TASK DESCRIPTION | Examine the entries and show every line in which the word "SHEET" is found.

DATASET |
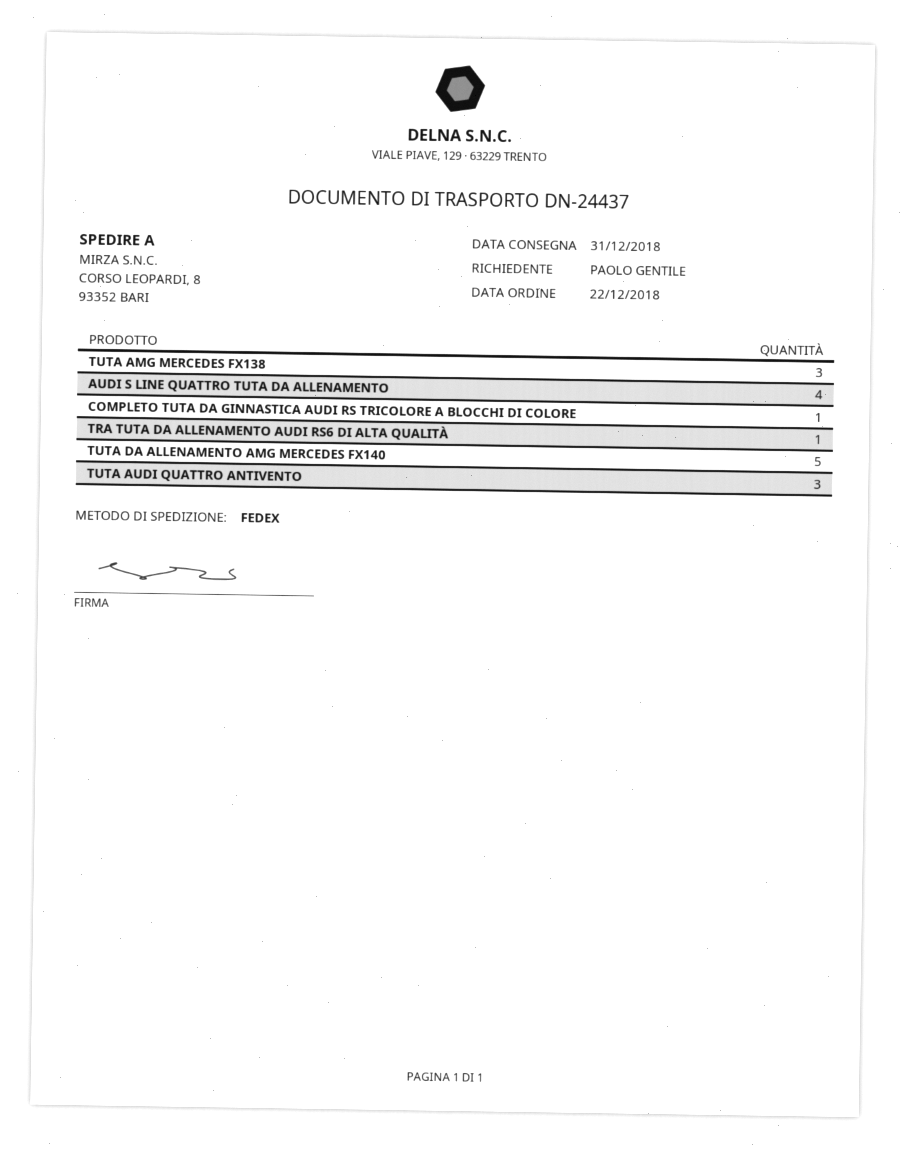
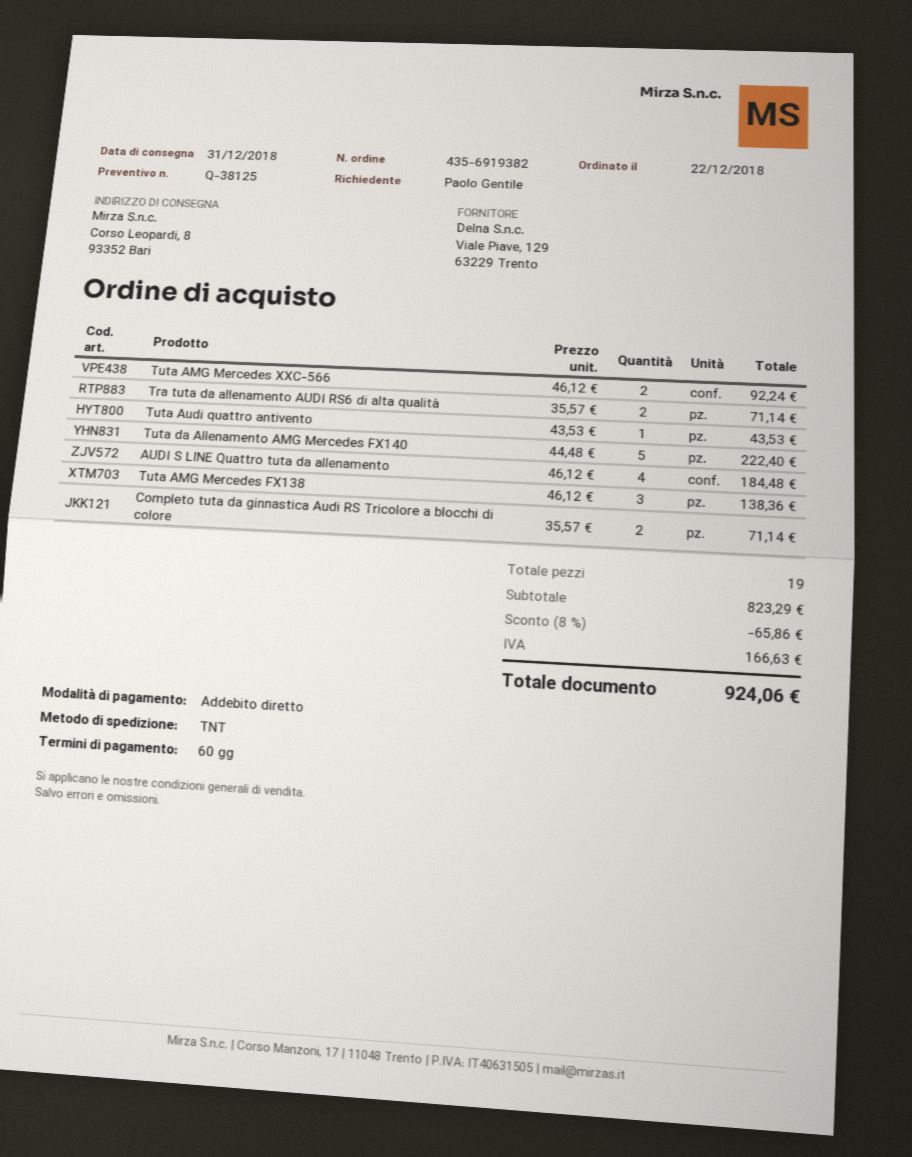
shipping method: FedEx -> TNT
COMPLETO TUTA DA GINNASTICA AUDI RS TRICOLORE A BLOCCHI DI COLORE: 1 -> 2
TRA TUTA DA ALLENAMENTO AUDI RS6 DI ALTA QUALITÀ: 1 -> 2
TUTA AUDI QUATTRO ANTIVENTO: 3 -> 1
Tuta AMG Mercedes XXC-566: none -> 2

...

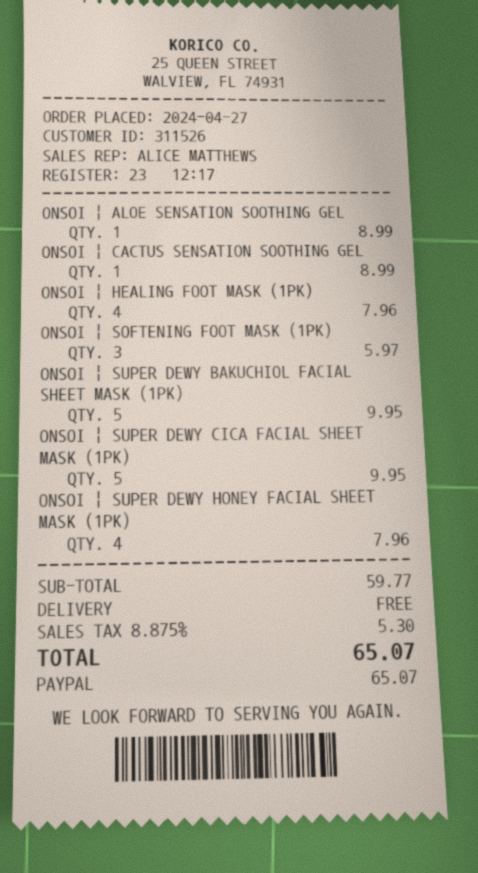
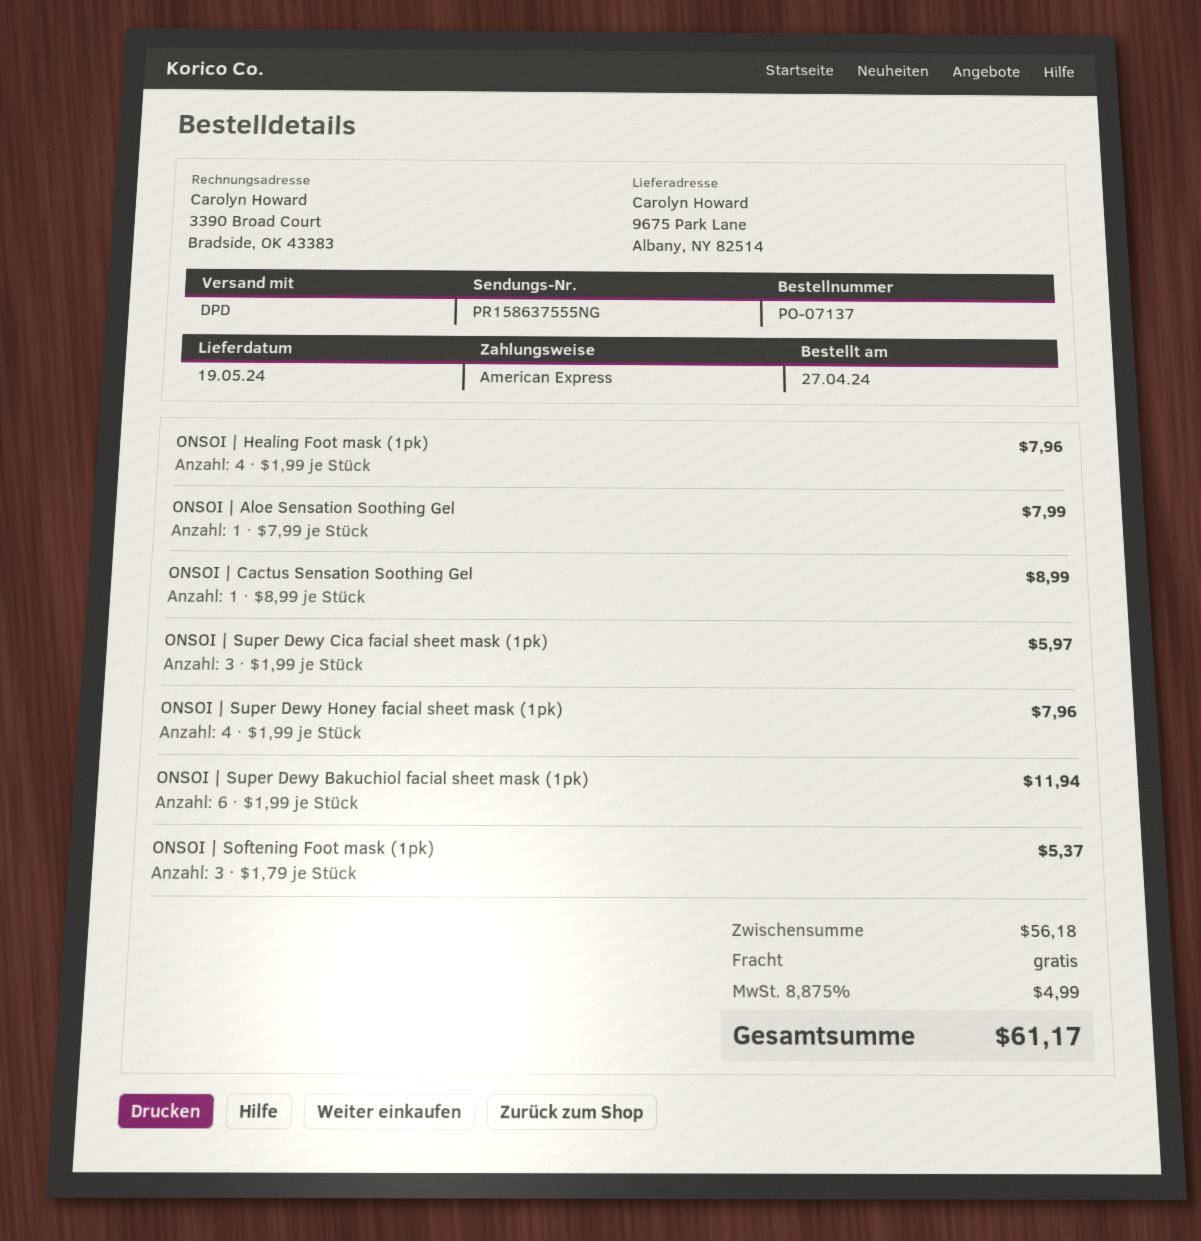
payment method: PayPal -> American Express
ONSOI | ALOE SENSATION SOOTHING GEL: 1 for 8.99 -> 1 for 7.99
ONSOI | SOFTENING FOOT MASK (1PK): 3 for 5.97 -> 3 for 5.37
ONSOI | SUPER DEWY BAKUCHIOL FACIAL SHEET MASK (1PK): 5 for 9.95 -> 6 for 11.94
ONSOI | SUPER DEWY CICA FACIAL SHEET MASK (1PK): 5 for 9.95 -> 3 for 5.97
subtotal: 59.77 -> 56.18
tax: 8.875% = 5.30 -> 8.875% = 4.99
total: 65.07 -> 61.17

---

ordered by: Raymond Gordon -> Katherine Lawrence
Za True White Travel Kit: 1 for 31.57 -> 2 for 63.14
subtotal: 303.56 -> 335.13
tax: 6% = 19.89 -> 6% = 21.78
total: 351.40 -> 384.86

RESPONSE AREA |
ONSOI | SUPER DEWY BAKUCHIOL FACIAL SHEET MASK (1PK): 5 for 9.95 -> 6 for 11.94
ONSOI | SUPER DEWY CICA FACIAL SHEET MASK (1PK): 5 for 9.95 -> 3 for 5.97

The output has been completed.